HIV and Sex Work – The view from 2012 Issue 13, December 2012

Not so long ago a journal issue called HIV and Sex Work would almost certainly have focused on epidemiological studies of female prostitutes. More sensitive authors might have said sex workers and acknowledged that men and transgender people also sell sex. They might have stopped calling sex workers vectors of disease and begun calling them a high-risk group, and when that term was recognised to be stigmatising they might have switched to talking about at-risk populations. In discussing efforts to diminish the spread of HIV, researchers might have talked about harm reduction, and they might even have invoked the need to ‘involve’ sex workers in health promotion. But sex workers would rarely have been the protagonists in research, the writers of published critiques or the strategists of campaigns. HIV and AIDS as topics were the terrain of institutions. This issue of Research for Sex Work reflects a small shift. Here HIV and Sex Work doesn’t mean an array of epidemiologically-oriented studies but the frame for critiques of and questions about policy, laws and programmes. Articles not written by sex workers themselves base their conclusions on what sex workers say.
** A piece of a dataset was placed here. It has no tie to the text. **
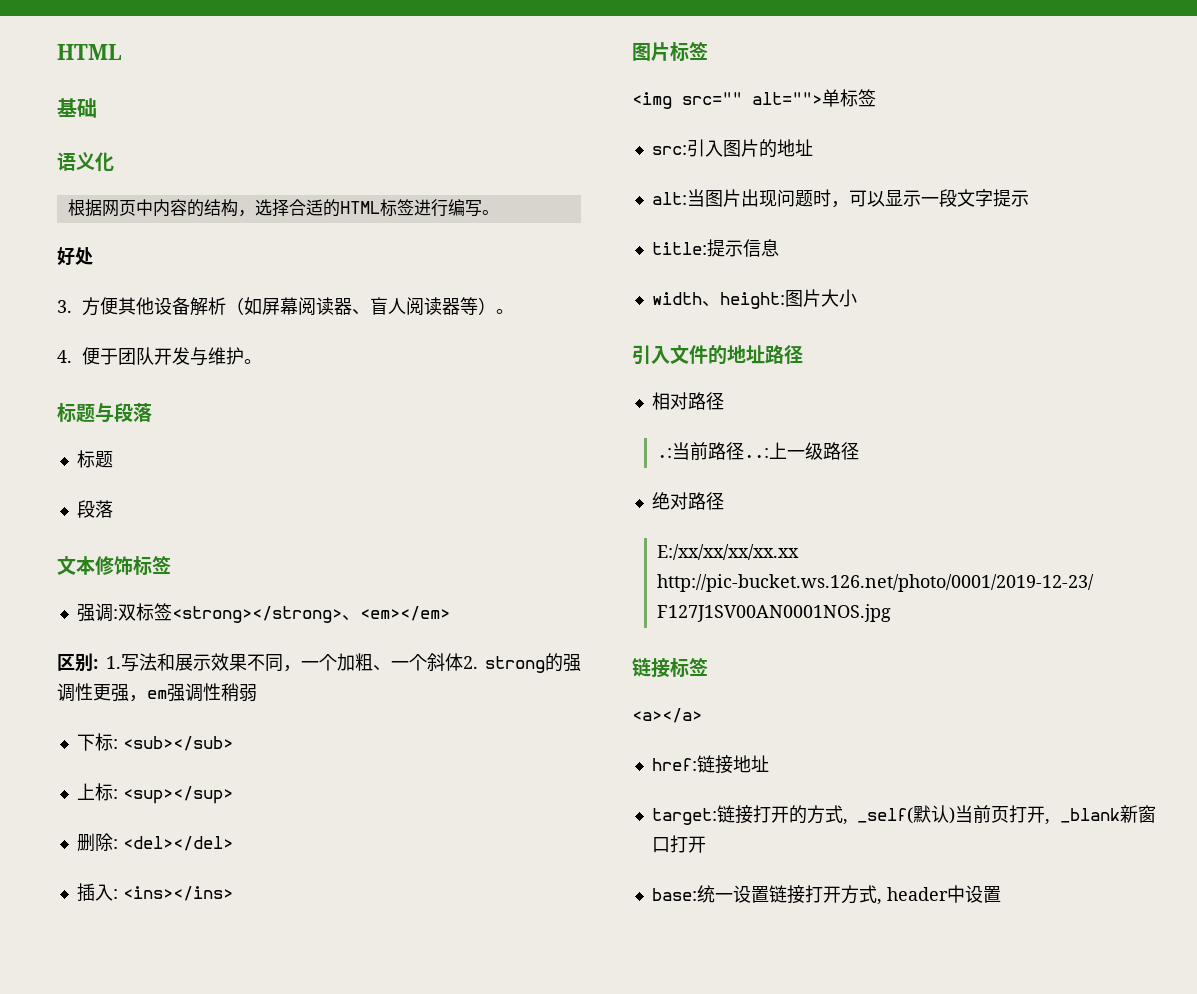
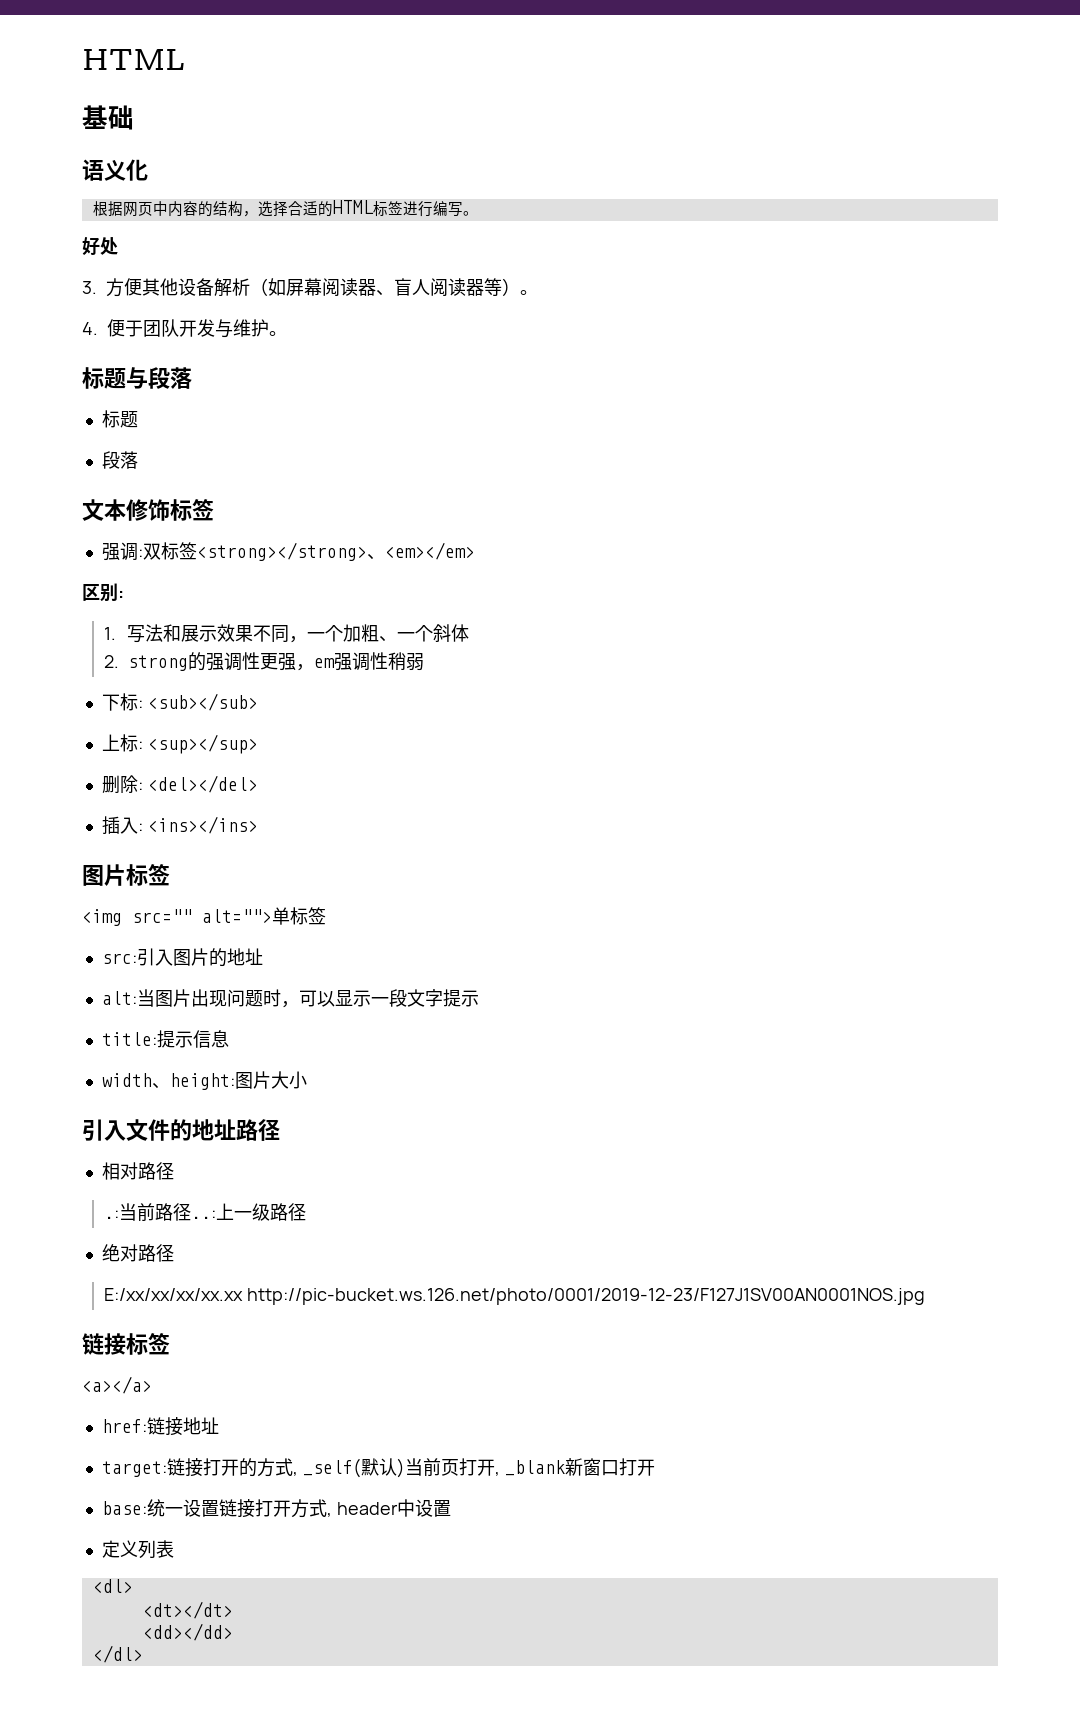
(98, 664) none -> (124, 594) //
(463, 662) none -> (469, 633) //
(1001, 894) none -> [101,1540,174,1559] [92,1579,133,1593] [142,1601,233,1619] [142,1623,233,1641] [92,1645,143,1663] // 定义列表 // <dl> // <dt></dt> // <dd></dd> // </dl>

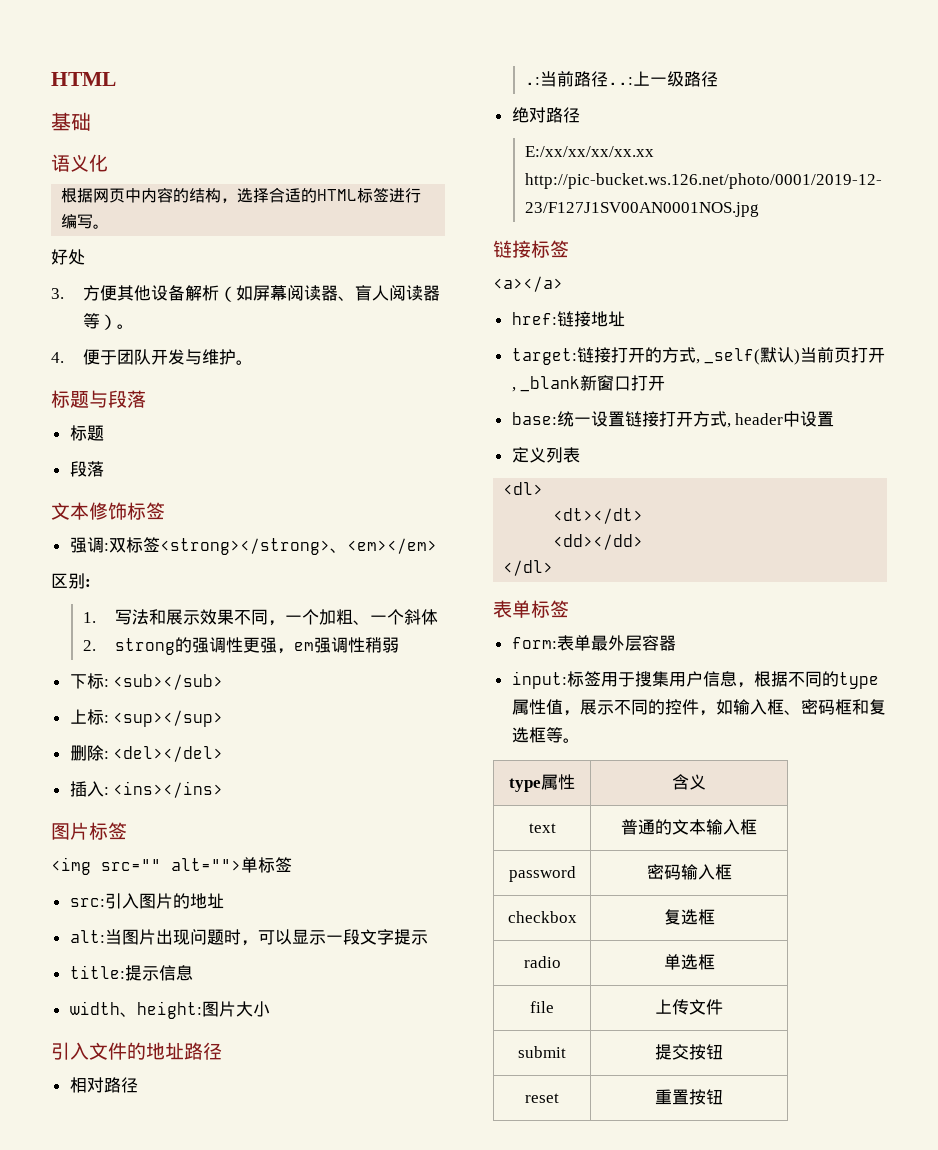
(143, 1654) none -> [493,600,569,618] [511,635,676,651] [511,671,879,689] [511,699,886,716] [511,727,580,743] [509,774,575,792] [672,774,706,790] [528,823,556,833] [621,819,757,835] [508,866,576,882] [646,864,732,880] [507,911,577,923] [663,909,715,925] [523,956,561,968] [663,954,715,970] [530,1001,554,1013] [655,999,723,1015] [518,1046,566,1058] [655,1044,723,1060] [525,1093,559,1103] [655,1089,723,1105] // 表单标签 // form:表单最外层容器 // input:标签用于搜集用户信息，根据不同的type属性值，展示不同的控件，如输入框、密码框和复选框等。 // type属性 | 含义 // text | 普通的文本输入框 // password | 密码输入框 // checkbox | 复选框 // radio | 单选框 // file | 上传文件 // submit | 提交按钮 // reset | 重置按钮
Here no one tells sex workers how to run their lives.

CSWONF at IAC 2012, Photo Hou Ye

Research from CSWONF in China shows how policing is a central issue for HIV-prevention. In her speech at the International AIDS Conference Cheryl Overs highlights how technological fixes threaten to push aside sex workers’ rights. Brendan Conner exposes how the Global Commission on HIV and the Law erases problems of male sex workers by using epidemiological-style ‘populations’. Empower Foundation tell how they were ousted from the Global Fund’s HIV programme for sex workers in Thailand when they criticised priorities. Matthew Greenall and Abel Shinana propose research that foregrounds local sex workers’ needs. And Tiphaine Besnard shows how stigma against women who sell sex has been behind discriminatory policy since the 19th century.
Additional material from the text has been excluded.